[[ RECORDS SHOWN open ]]

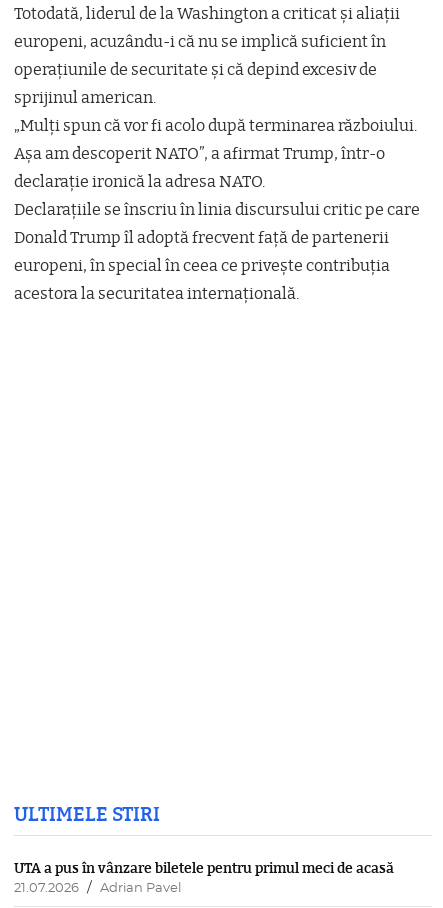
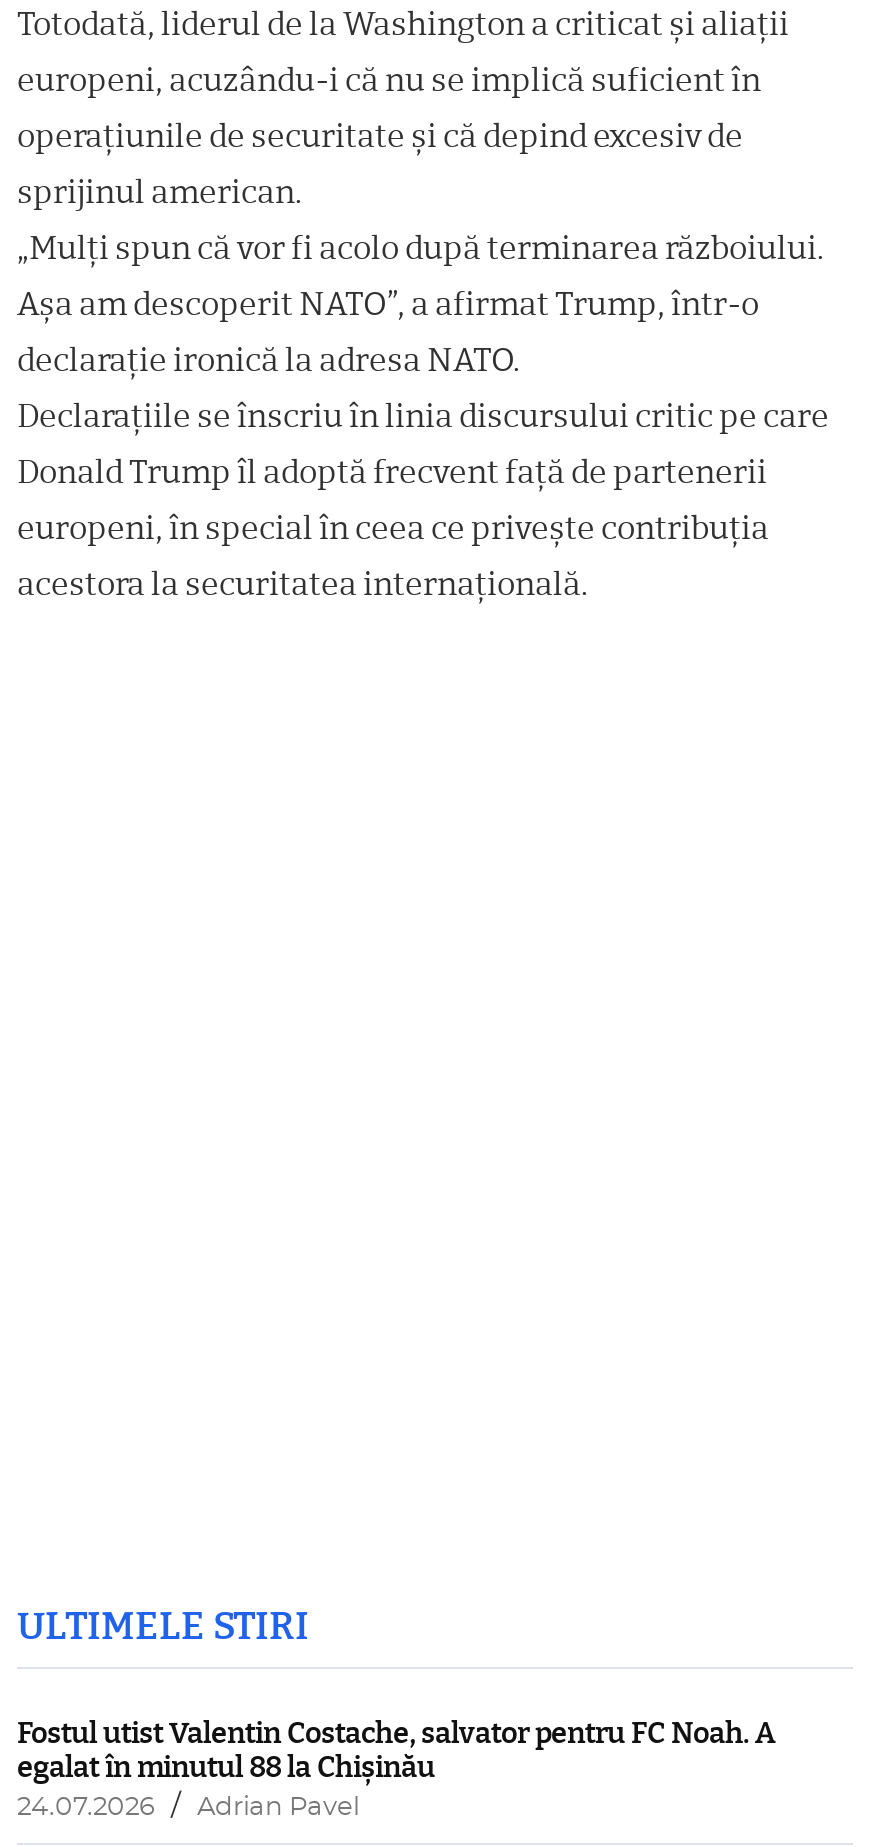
- UTA a pus în vânzare biletele pentru primul meci de acasă
- 21.07.2026
+ Fostul utist Valentin Costache, salvator pentru FC Noah. A
+ egalat în minutul 88 la Chișinău
+ 24.07.2026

[[ RECORDS SHOWN closed ]]

TASK STATEMENT: All lines of the listing holding the string "pentru" must be returned, copied as they stand.

EXERCISE SOLUTION:
- UTA a pus în vânzare biletele pentru primul meci de acasă
+ Fostul utist Valentin Costache, salvator pentru FC Noah. A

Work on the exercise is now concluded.